Exercise prompt:
Which lines of the data contain the string "sorsát"? Copy every one.
─── Data for the task ───
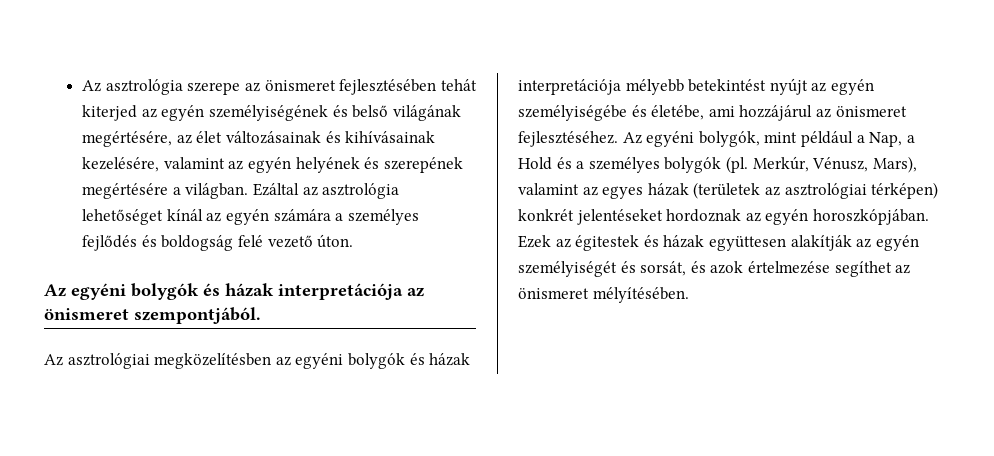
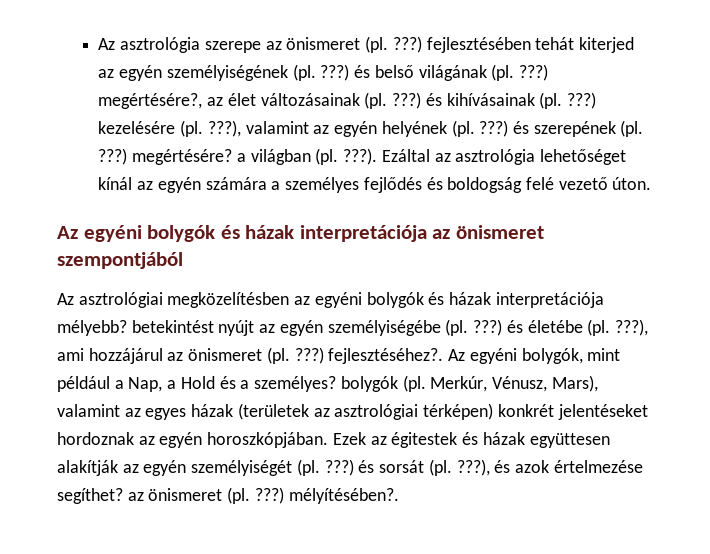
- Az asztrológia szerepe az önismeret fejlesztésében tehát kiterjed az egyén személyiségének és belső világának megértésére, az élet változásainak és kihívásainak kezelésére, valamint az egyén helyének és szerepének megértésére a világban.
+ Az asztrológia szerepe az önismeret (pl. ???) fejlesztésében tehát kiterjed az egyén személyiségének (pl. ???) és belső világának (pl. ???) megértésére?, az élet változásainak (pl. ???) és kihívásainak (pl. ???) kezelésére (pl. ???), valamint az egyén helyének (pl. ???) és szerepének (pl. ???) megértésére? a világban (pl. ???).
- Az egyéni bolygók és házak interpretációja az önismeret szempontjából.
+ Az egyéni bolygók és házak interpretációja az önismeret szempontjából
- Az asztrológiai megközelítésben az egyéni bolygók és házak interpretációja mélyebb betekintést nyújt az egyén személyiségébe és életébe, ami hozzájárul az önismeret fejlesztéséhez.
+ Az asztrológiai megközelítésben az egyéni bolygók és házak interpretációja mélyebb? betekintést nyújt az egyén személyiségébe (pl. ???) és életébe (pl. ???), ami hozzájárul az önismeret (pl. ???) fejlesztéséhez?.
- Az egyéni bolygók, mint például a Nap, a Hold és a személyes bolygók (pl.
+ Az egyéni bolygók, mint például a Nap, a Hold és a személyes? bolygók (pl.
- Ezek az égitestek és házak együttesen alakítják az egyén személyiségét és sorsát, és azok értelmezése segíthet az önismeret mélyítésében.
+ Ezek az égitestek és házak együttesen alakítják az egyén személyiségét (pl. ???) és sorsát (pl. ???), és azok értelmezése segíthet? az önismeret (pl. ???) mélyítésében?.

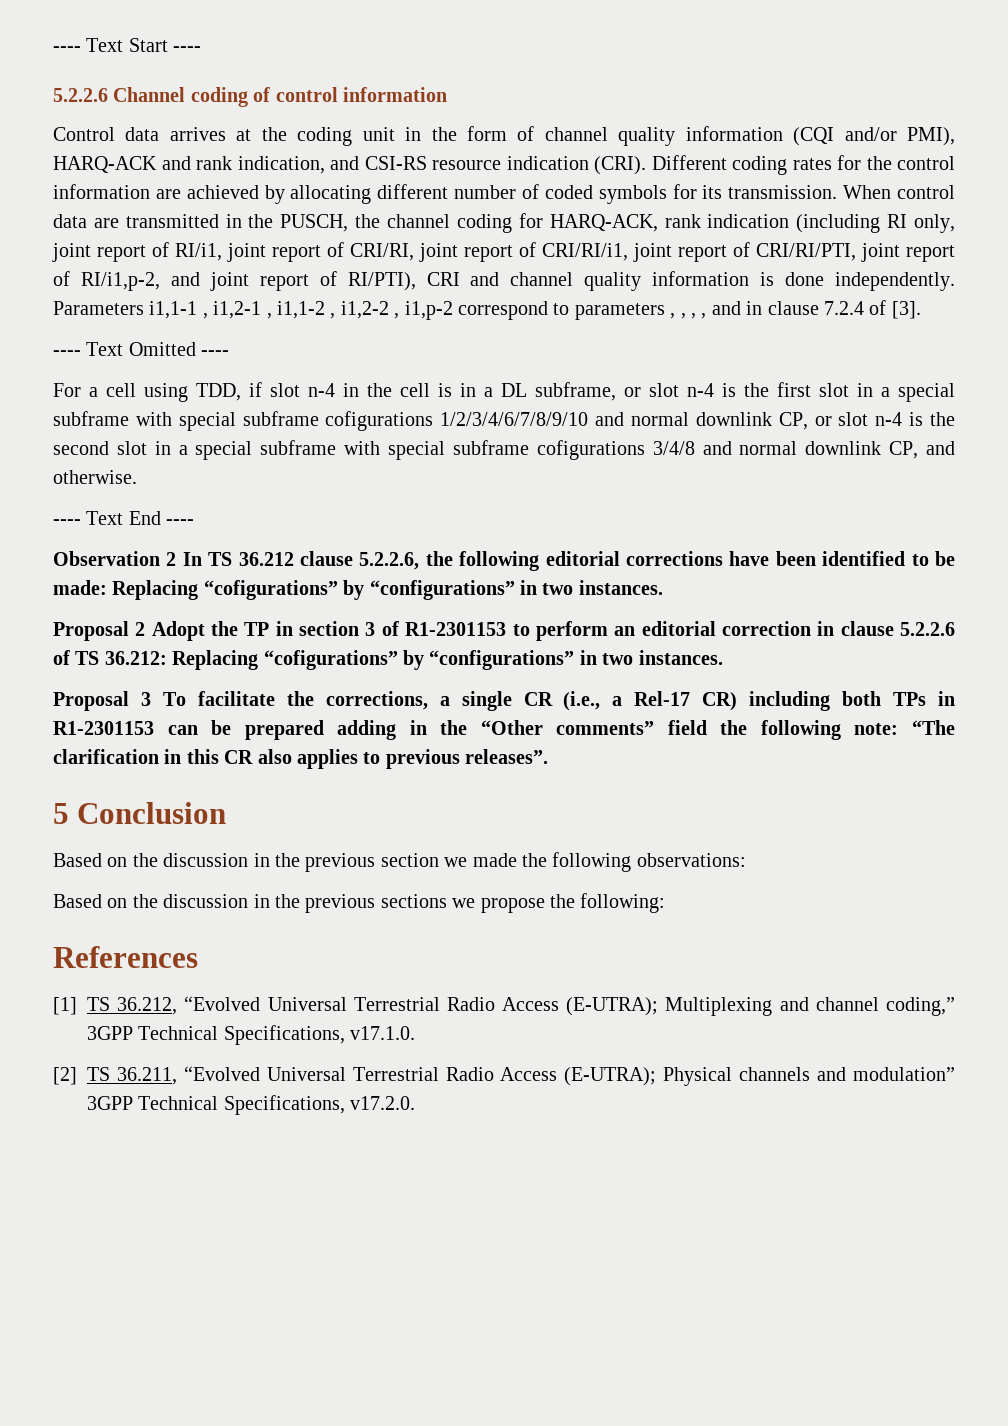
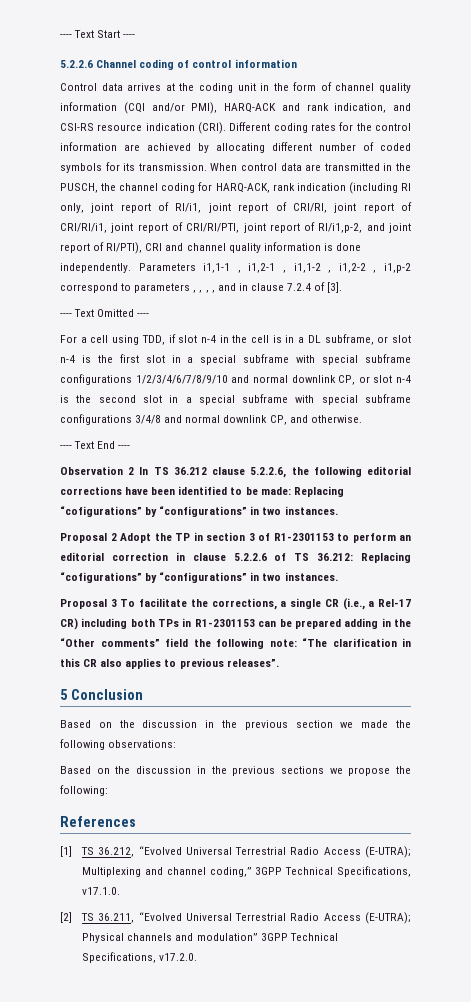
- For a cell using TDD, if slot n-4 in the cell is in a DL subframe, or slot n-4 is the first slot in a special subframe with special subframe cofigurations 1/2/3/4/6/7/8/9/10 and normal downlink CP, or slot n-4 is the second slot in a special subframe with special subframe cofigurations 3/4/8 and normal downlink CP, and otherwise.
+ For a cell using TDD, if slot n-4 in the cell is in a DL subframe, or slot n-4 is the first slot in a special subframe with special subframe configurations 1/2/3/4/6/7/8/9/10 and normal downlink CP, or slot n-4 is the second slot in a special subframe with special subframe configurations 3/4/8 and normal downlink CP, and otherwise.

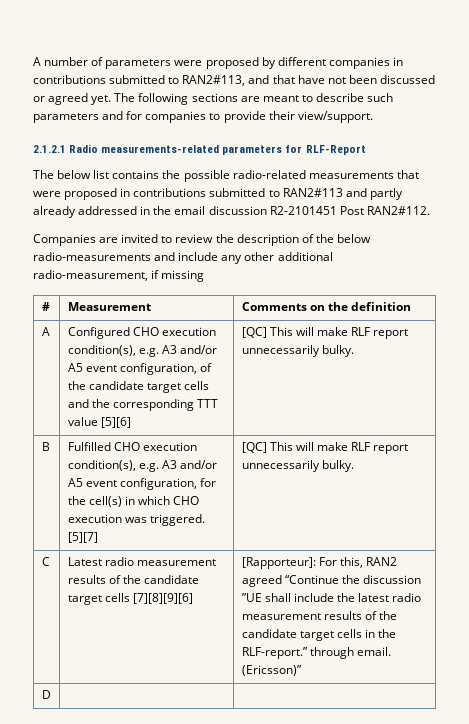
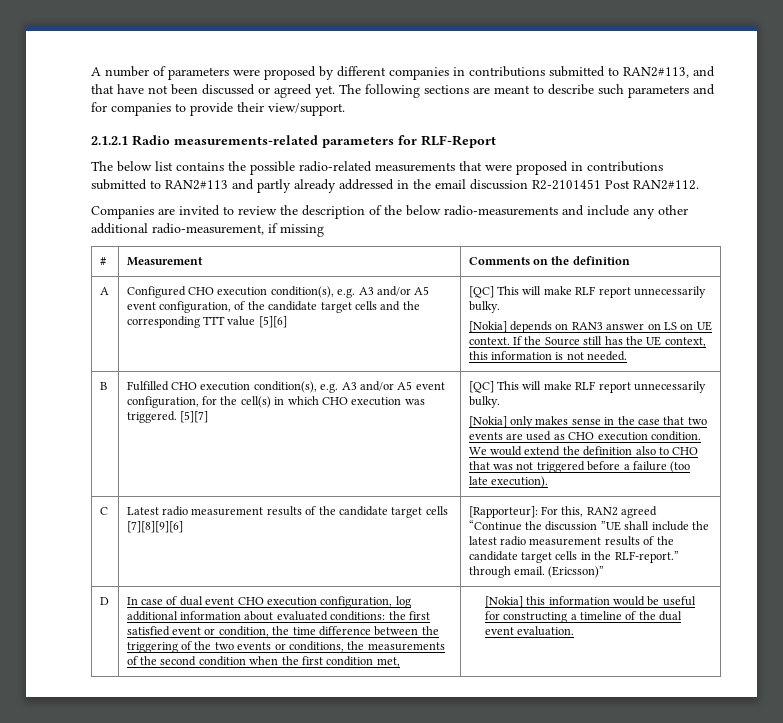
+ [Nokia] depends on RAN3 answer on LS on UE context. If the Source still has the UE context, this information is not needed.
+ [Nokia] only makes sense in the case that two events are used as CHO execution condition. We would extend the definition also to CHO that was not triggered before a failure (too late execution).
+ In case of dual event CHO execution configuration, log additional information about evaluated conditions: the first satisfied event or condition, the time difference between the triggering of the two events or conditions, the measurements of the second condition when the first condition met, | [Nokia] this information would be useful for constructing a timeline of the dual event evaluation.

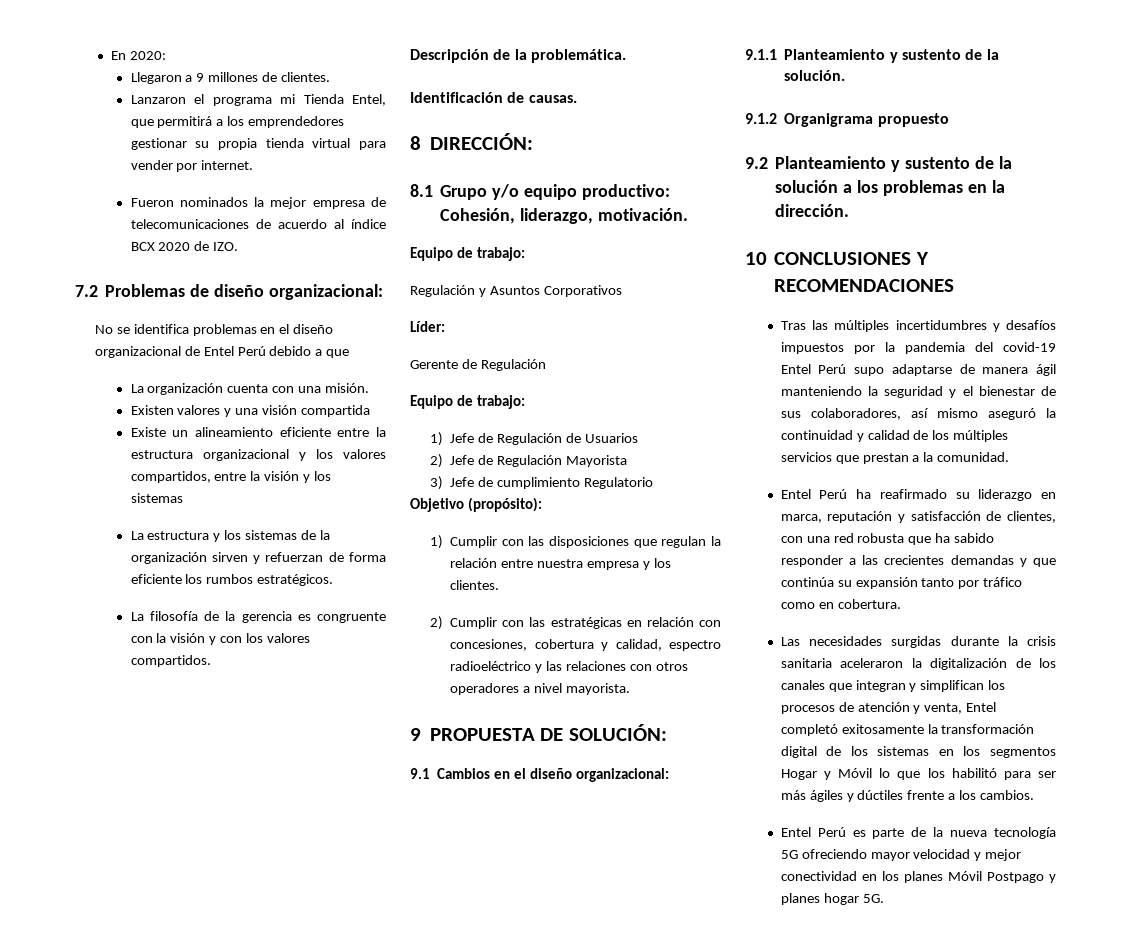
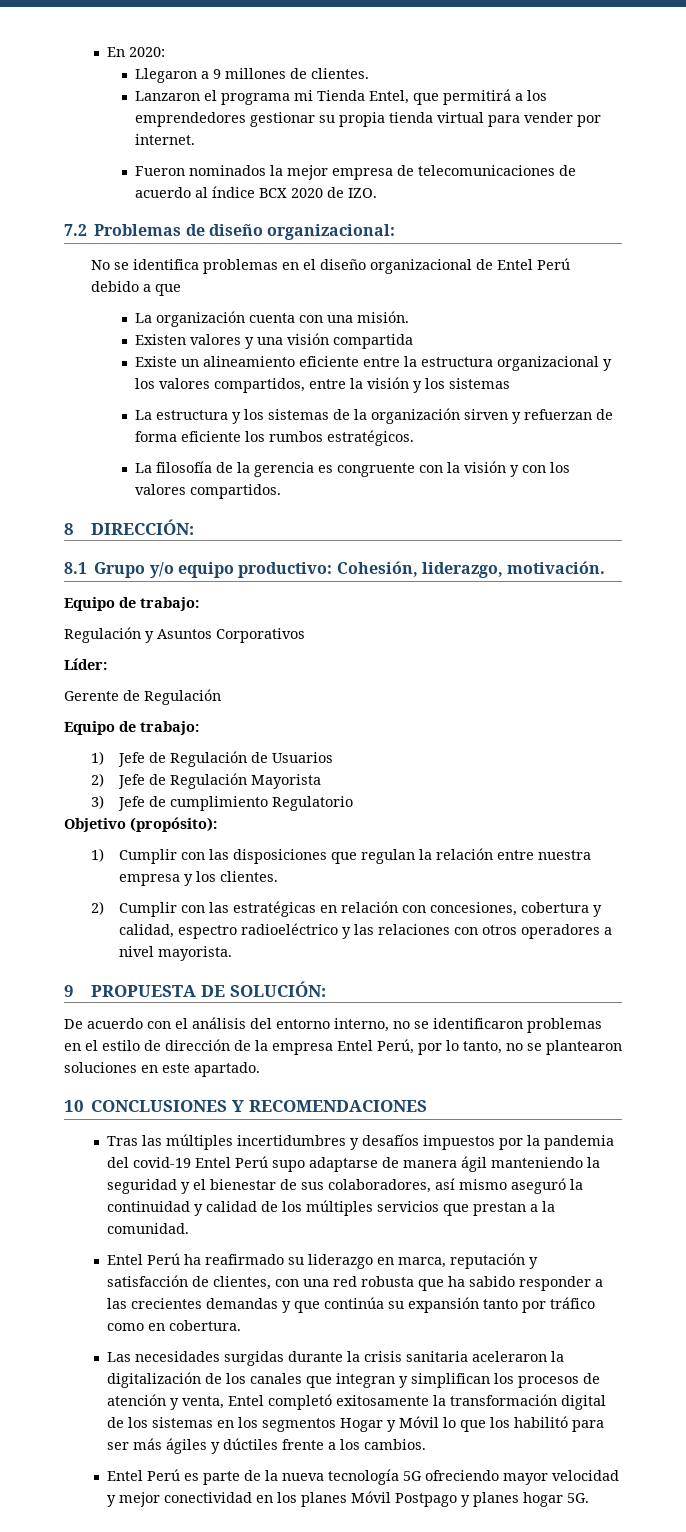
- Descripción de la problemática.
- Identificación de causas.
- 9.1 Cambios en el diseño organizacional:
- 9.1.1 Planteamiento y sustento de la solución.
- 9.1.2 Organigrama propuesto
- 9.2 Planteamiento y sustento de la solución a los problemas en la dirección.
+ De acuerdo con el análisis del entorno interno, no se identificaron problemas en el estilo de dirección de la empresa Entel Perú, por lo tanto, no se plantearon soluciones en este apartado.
───
Response:
- Ezek az égitestek és házak együttesen alakítják az egyén személyiségét és sorsát, és azok értelmezése segíthet az önismeret mélyítésében.
+ Ezek az égitestek és házak együttesen alakítják az egyén személyiségét (pl. ???) és sorsát (pl. ???), és azok értelmezése segíthet? az önismeret (pl. ???) mélyítésében?.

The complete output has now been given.